## [Description of the task]
Take the material below and extract the lines from the one with "[160,131,177,143] \n -> (397, 161) //" through the one with "(208, 515) none -> (844, 308) //", word for word, without pictures.

## [Material provided]

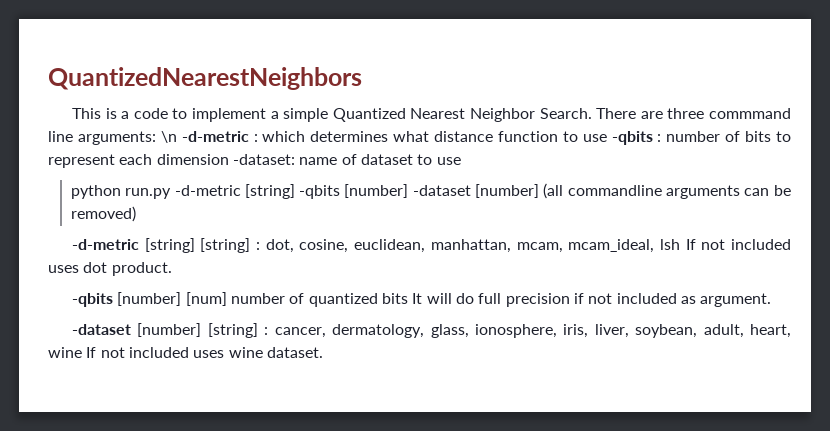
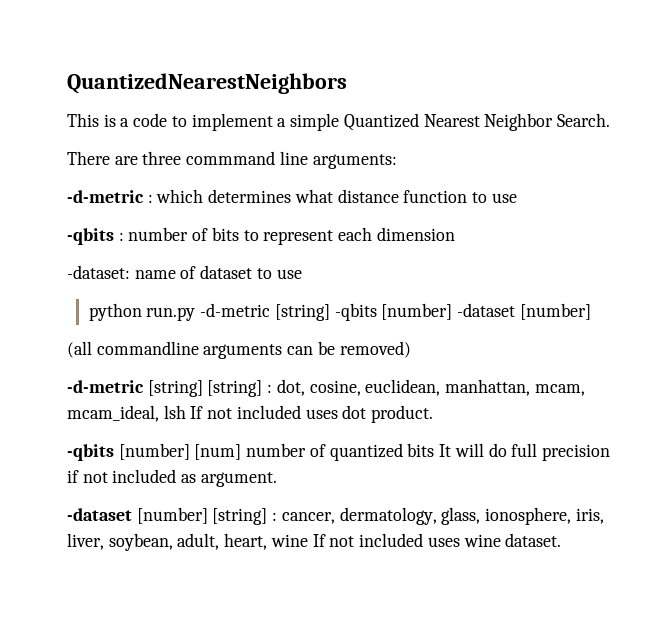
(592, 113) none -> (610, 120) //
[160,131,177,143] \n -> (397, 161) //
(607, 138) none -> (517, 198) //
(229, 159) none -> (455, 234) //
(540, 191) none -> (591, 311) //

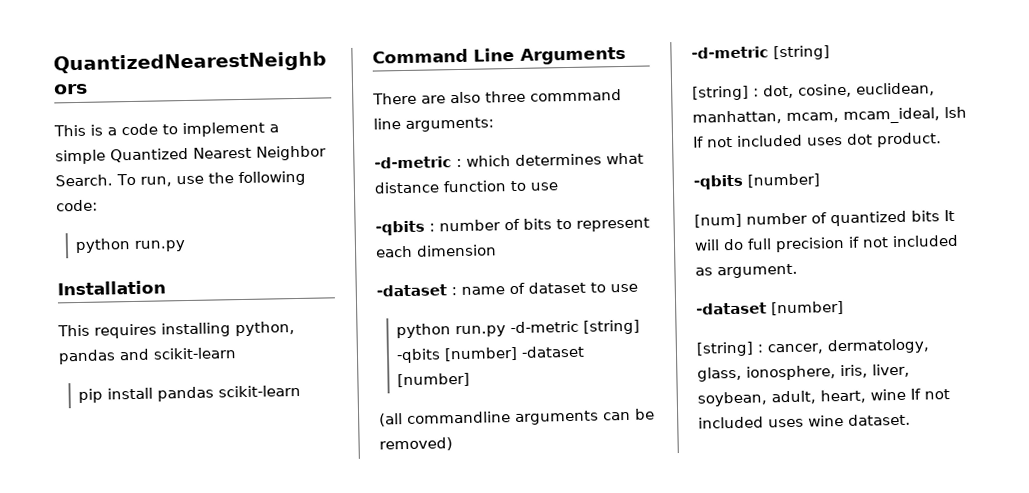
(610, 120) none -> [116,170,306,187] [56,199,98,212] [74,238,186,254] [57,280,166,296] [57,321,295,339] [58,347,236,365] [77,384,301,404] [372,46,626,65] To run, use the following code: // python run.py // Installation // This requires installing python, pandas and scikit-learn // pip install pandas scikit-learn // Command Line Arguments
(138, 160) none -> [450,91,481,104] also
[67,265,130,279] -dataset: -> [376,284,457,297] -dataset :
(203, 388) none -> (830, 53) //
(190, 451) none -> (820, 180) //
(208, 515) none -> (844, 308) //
--
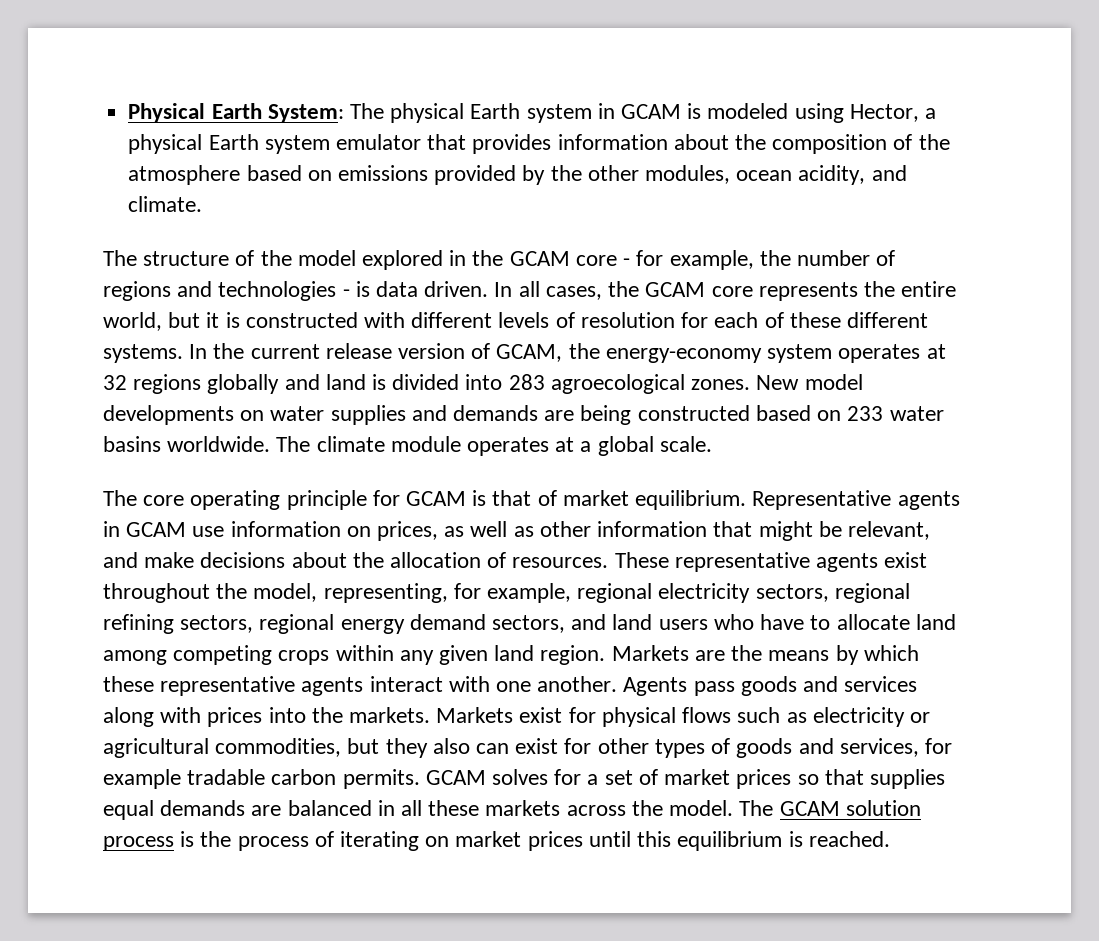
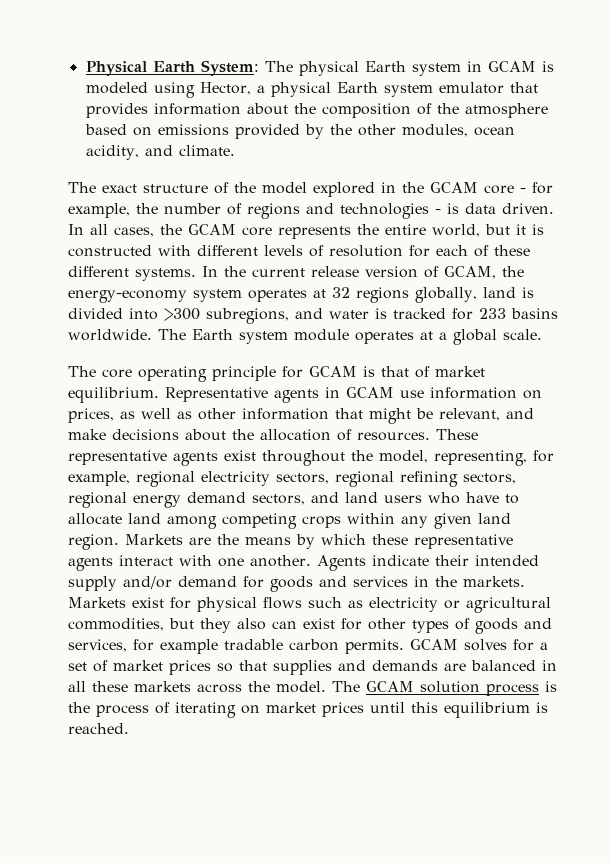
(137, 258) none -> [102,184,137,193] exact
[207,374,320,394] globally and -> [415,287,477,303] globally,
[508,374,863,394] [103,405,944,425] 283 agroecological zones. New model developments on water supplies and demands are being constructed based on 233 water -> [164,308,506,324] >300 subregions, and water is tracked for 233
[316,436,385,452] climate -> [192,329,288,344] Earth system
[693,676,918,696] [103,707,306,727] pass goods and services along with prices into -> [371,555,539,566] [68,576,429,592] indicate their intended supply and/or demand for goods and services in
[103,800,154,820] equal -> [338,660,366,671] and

## [Expected answer]
[160,131,177,143] \n -> (397, 161) //
(607, 138) none -> (517, 198) //
(229, 159) none -> (455, 234) //
(540, 191) none -> (591, 311) //

(610, 120) none -> [116,170,306,187] [56,199,98,212] [74,238,186,254] [57,280,166,296] [57,321,295,339] [58,347,236,365] [77,384,301,404] [372,46,626,65] To run, use the following code: // python run.py // Installation // This requires installing python, pandas and scikit-learn // pip install pandas scikit-learn // Command Line Arguments
(138, 160) none -> [450,91,481,104] also
[67,265,130,279] -dataset: -> [376,284,457,297] -dataset :
(203, 388) none -> (830, 53) //
(190, 451) none -> (820, 180) //
(208, 515) none -> (844, 308) //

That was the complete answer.